Below are records that contain pictures; transcribe the text exactly and omit the pictures.

### RECORDS PROVIDED
-- Opening Marker --
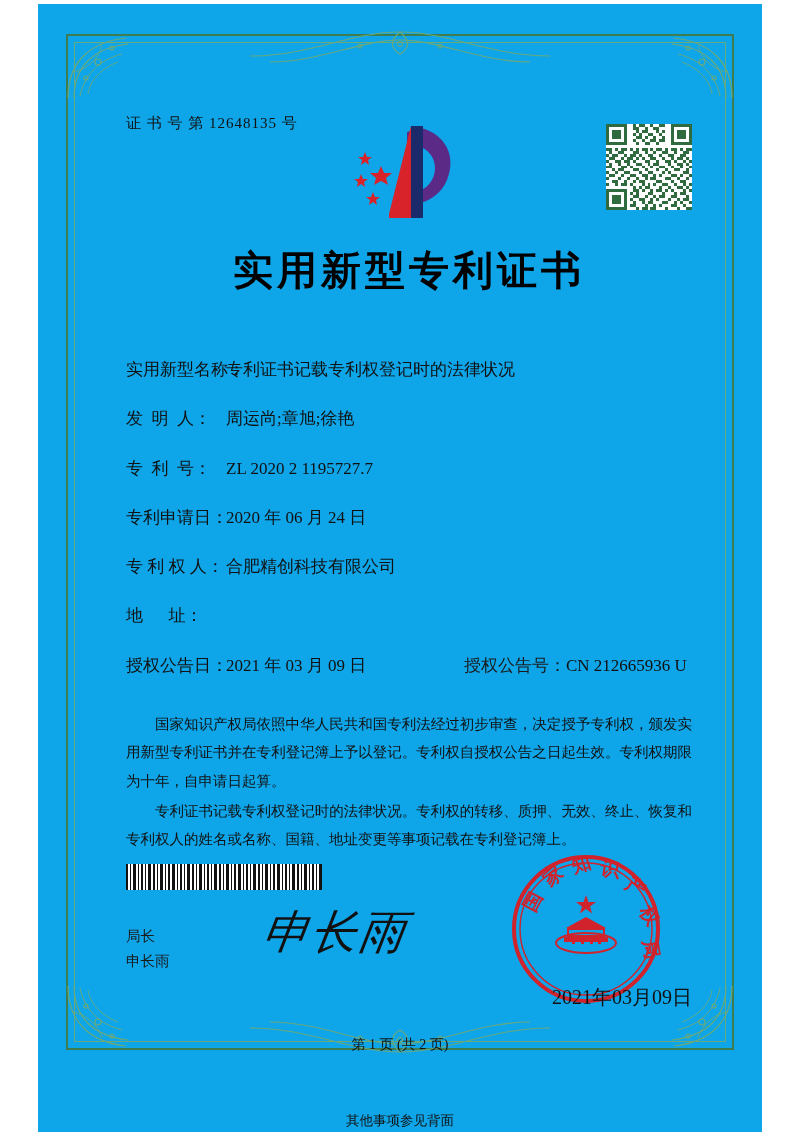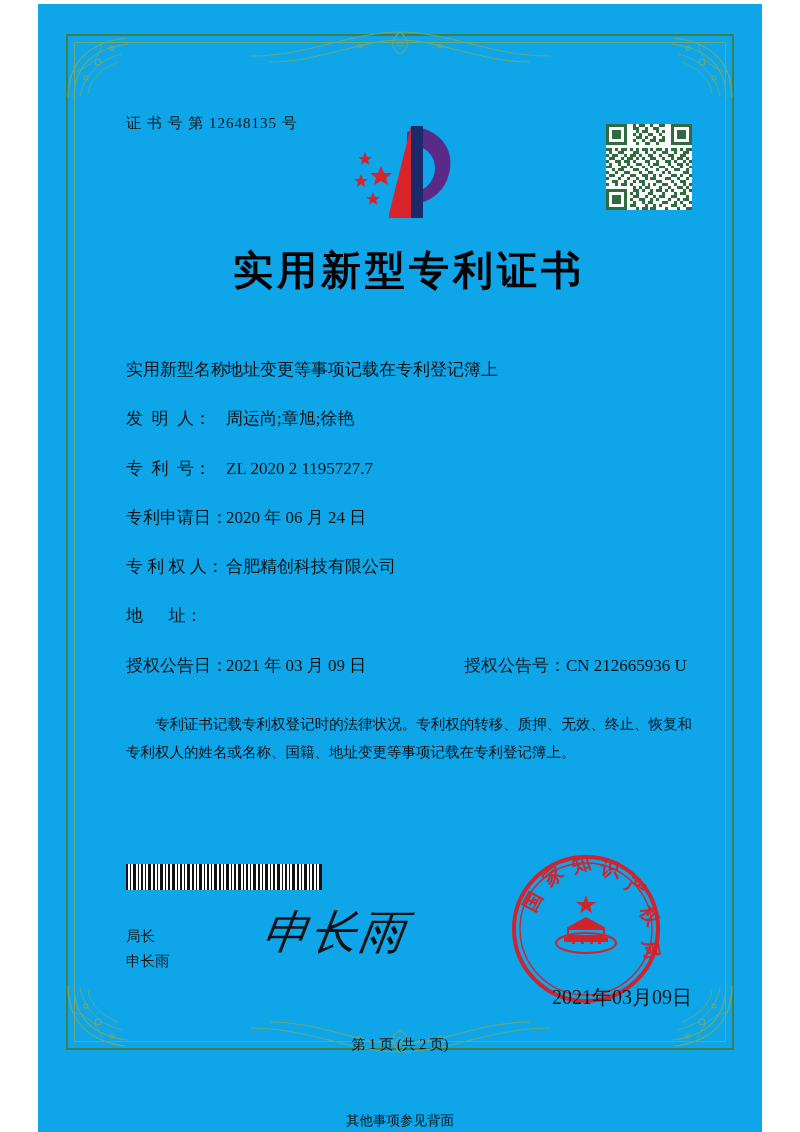"地址变更等事项记载在专利登记簿上" div.field-value { text: 地址变更等事项记载在专利登记簿上 -> 专利证书记载专利权登记时的法律状况 }
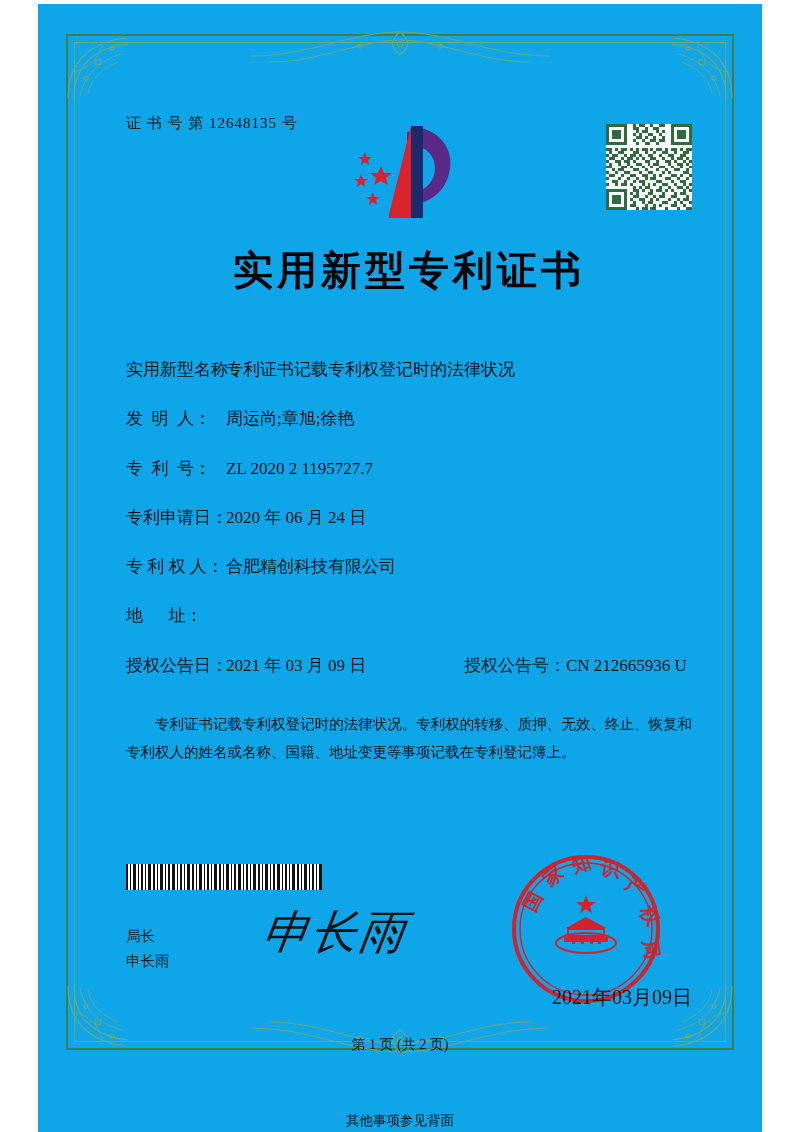"国家知识产权局依照中华人民共和国专利法经过初步审查，决定授予专利权，颁发实用新型" p { html: none -> <p>国家知识产权局依照中华人民共和国专利法经过初步审查，决定授予专利权，颁发实用新型专利证书并在专利登记簿上予以登记。专利权自授权公告之日起生效。专利权期限为十年，自申请日起算。</p> }
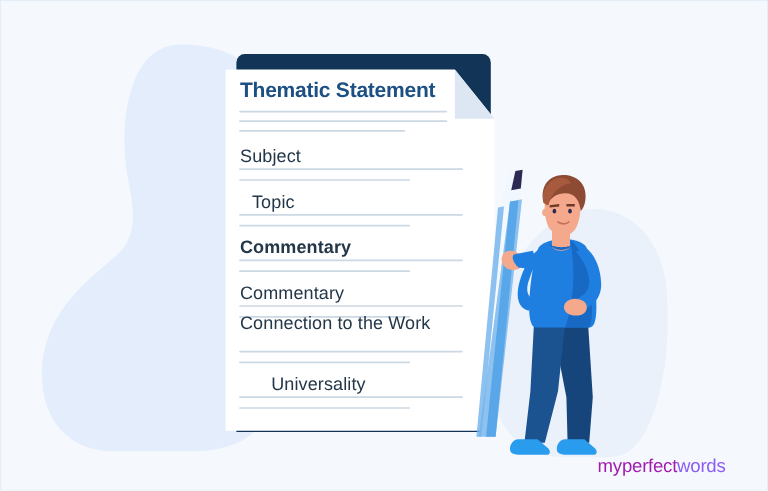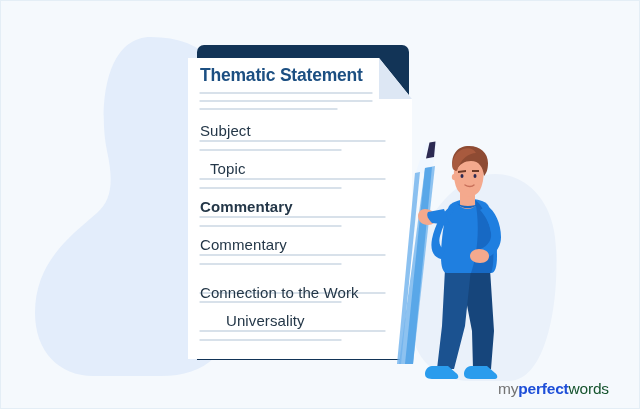"Connection to the Work" div.field-label { top: 283px -> 260px }
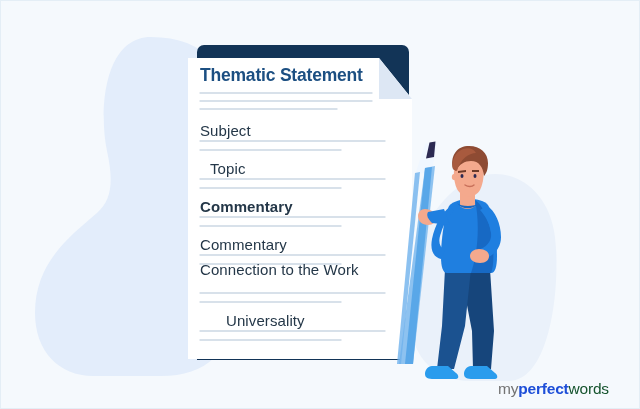"my" .logo .w-my { color: #737373 -> #a21caf }
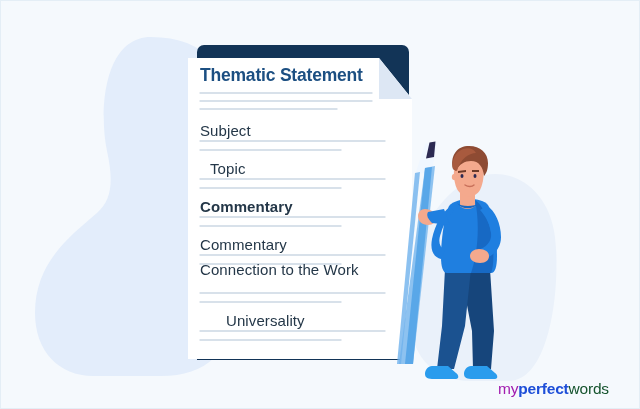"perfect" .logo .w-perf { color: #1d4ed8 -> #a21caf; font-weight: bold -> normal }
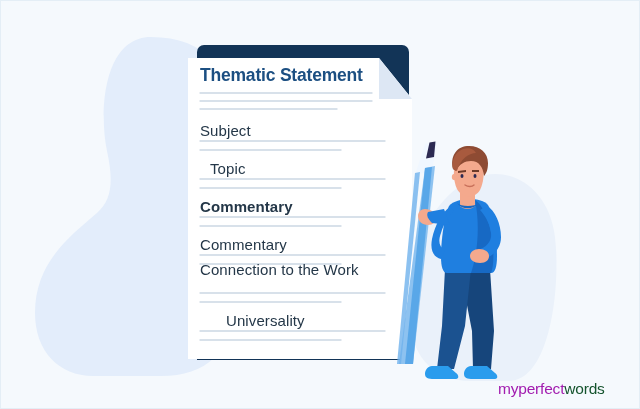"words" .logo .w-word { color: #14532d -> #8b5cf6 }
-- Closing Marker --
### ANSWER BELOW
"地址变更等事项记载在专利登记簿上" div.field-value { text: 地址变更等事项记载在专利登记簿上 -> 专利证书记载专利权登记时的法律状况 }
"国家知识产权局依照中华人民共和国专利法经过初步审查，决定授予专利权，颁发实用新型" p { html: none -> <p>国家知识产权局依照中华人民共和国专利法经过初步审查，决定授予专利权，颁发实用新型专利证书并在专利登记簿上予以登记。专利权自授权公告之日起生效。专利权期限为十年，自申请日起算。</p> }
"Connection to the Work" div.field-label { top: 283px -> 260px }
"my" .logo .w-my { color: #737373 -> #a21caf }
"perfect" .logo .w-perf { color: #1d4ed8 -> #a21caf; font-weight: bold -> normal }
"words" .logo .w-word { color: #14532d -> #8b5cf6 }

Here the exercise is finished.